_Task details_.
A word-for-word copy of the entries, with images excluded, is the expected answer.

_The records_.
********************

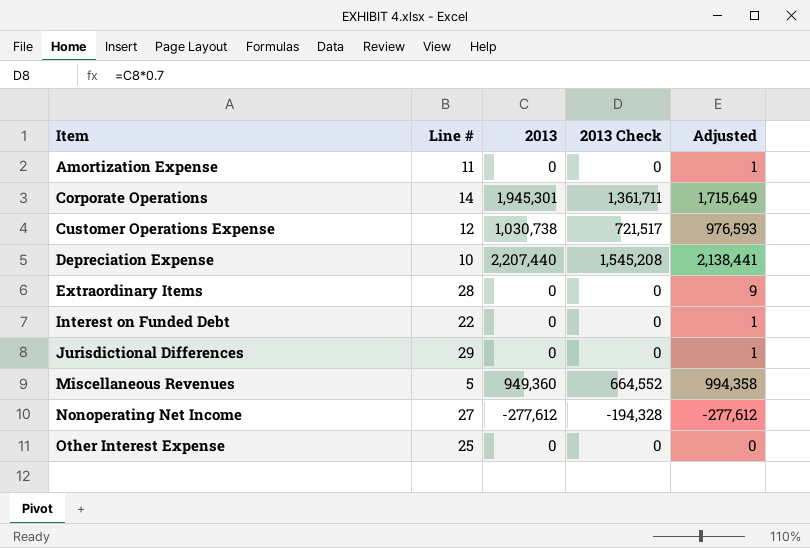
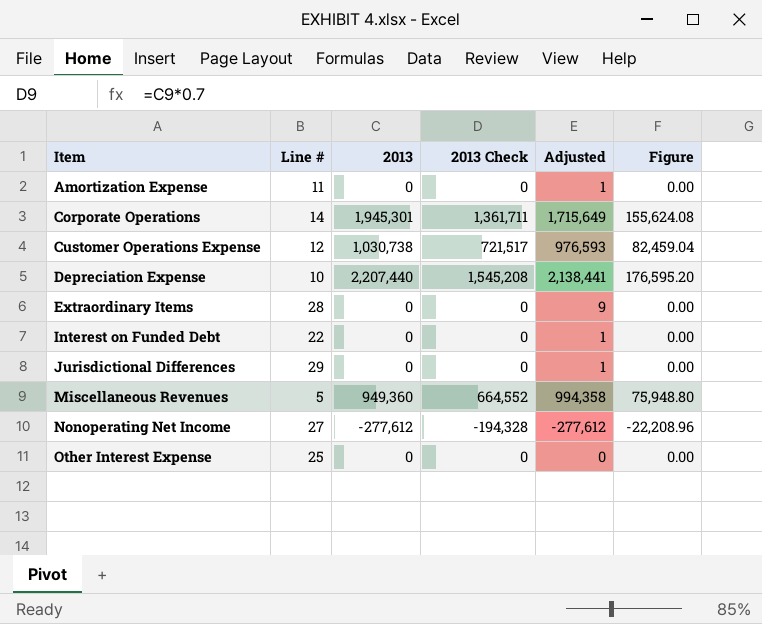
column Figure | formula: none -> [2013] * 0.08

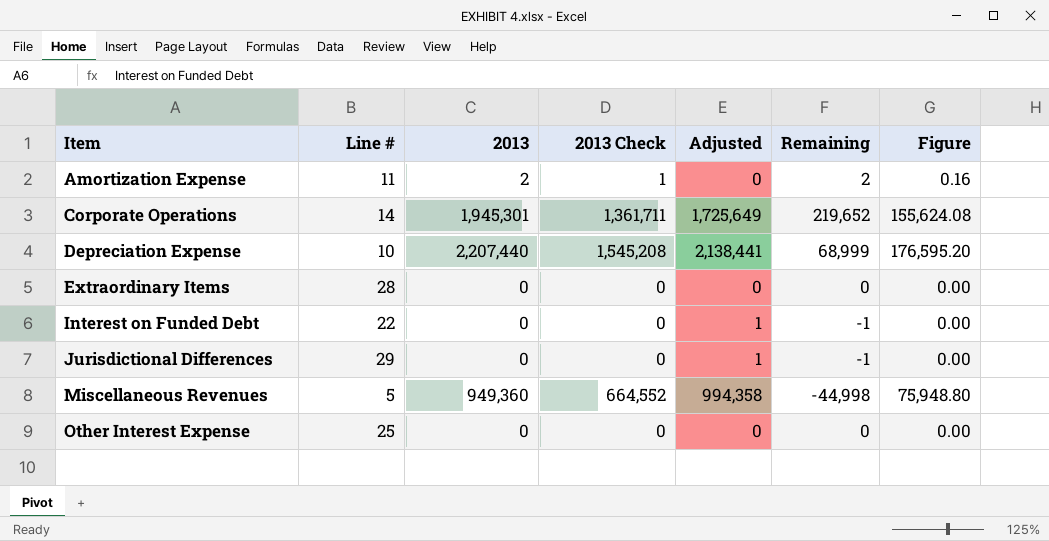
column Remaining | formula: none -> [2013] - [Adjusted]
row Customer Operations Expense: 12 | 1,030,738 | 721,517 | 976,593 | 82,459.04 -> none
row Nonoperating Net Income: 27 | -277,612 | -194,328 | -277,612 | -22,208.96 -> none
Amortization Expense | 2013: 0 -> 2
Amortization Expense | 2013 Check: 0 -> 1
Amortization Expense | Adjusted: 1 -> 0
Amortization Expense | Figure: 0.00 -> 0.16
Corporate Operations | Adjusted: 1,715,649 -> 1,725,649
Extraordinary Items | Adjusted: 9 -> 0

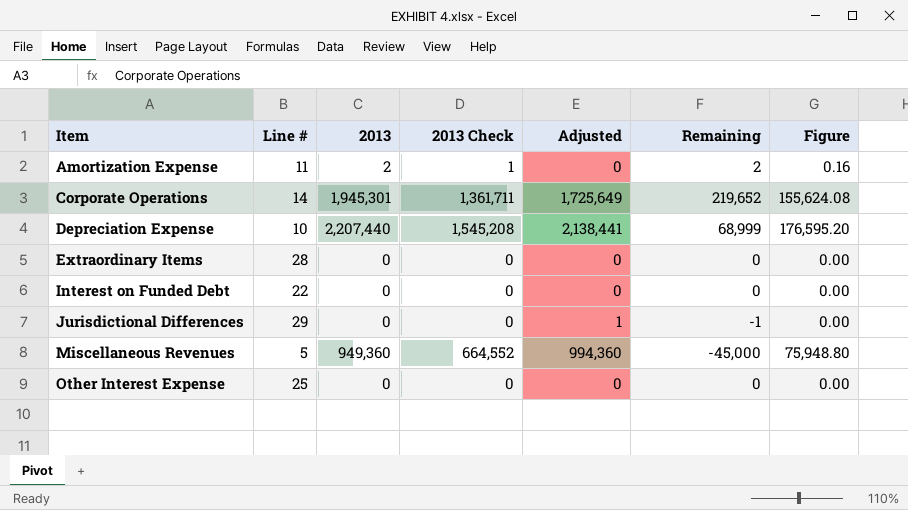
Interest on Funded Debt | Adjusted: 1 -> 0
Interest on Funded Debt | Remaining: -1 -> 0
Miscellaneous Revenues | Adjusted: 994,358 -> 994,360
Miscellaneous Revenues | Remaining: -44,998 -> -45,000

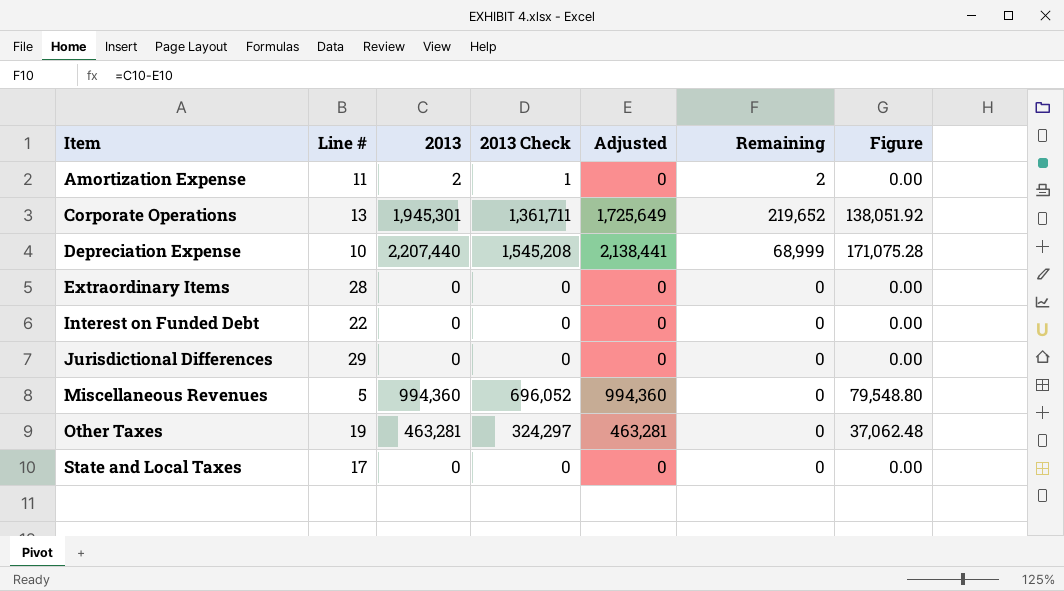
column Figure | formula: [2013] * 0.08 -> [Adjusted] * 0.08
row Other Interest Expense: 25 | 0 | 0 | 0 | 0 | 0.00 -> none
Corporate Operations | Line #: 14 -> 13
Jurisdictional Differences | Adjusted: 1 -> 0
Jurisdictional Differences | Remaining: -1 -> 0
Miscellaneous Revenues | 2013: 949,360 -> 994,360
Miscellaneous Revenues | 2013 Check: 664,552 -> 696,052
Miscellaneous Revenues | Remaining: -45,000 -> 0
row Other Taxes: none -> 19 | 463,281 | 324,297 | 463,281 | 0 | 37,062.48
row State and Local Taxes: none -> 17 | 0 | 0 | 0 | 0 | 0.00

********************

_Exercise output_.
column Figure | formula: none -> [2013] * 0.08

column Remaining | formula: none -> [2013] - [Adjusted]
row Customer Operations Expense: 12 | 1,030,738 | 721,517 | 976,593 | 82,459.04 -> none
row Nonoperating Net Income: 27 | -277,612 | -194,328 | -277,612 | -22,208.96 -> none
Amortization Expense | 2013: 0 -> 2
Amortization Expense | 2013 Check: 0 -> 1
Amortization Expense | Adjusted: 1 -> 0
Amortization Expense | Figure: 0.00 -> 0.16
Corporate Operations | Adjusted: 1,715,649 -> 1,725,649
Extraordinary Items | Adjusted: 9 -> 0

Interest on Funded Debt | Adjusted: 1 -> 0
Interest on Funded Debt | Remaining: -1 -> 0
Miscellaneous Revenues | Adjusted: 994,358 -> 994,360
Miscellaneous Revenues | Remaining: -44,998 -> -45,000

column Figure | formula: [2013] * 0.08 -> [Adjusted] * 0.08
row Other Interest Expense: 25 | 0 | 0 | 0 | 0 | 0.00 -> none
Corporate Operations | Line #: 14 -> 13
Jurisdictional Differences | Adjusted: 1 -> 0
Jurisdictional Differences | Remaining: -1 -> 0
Miscellaneous Revenues | 2013: 949,360 -> 994,360
Miscellaneous Revenues | 2013 Check: 664,552 -> 696,052
Miscellaneous Revenues | Remaining: -45,000 -> 0
row Other Taxes: none -> 19 | 463,281 | 324,297 | 463,281 | 0 | 37,062.48
row State and Local Taxes: none -> 17 | 0 | 0 | 0 | 0 | 0.00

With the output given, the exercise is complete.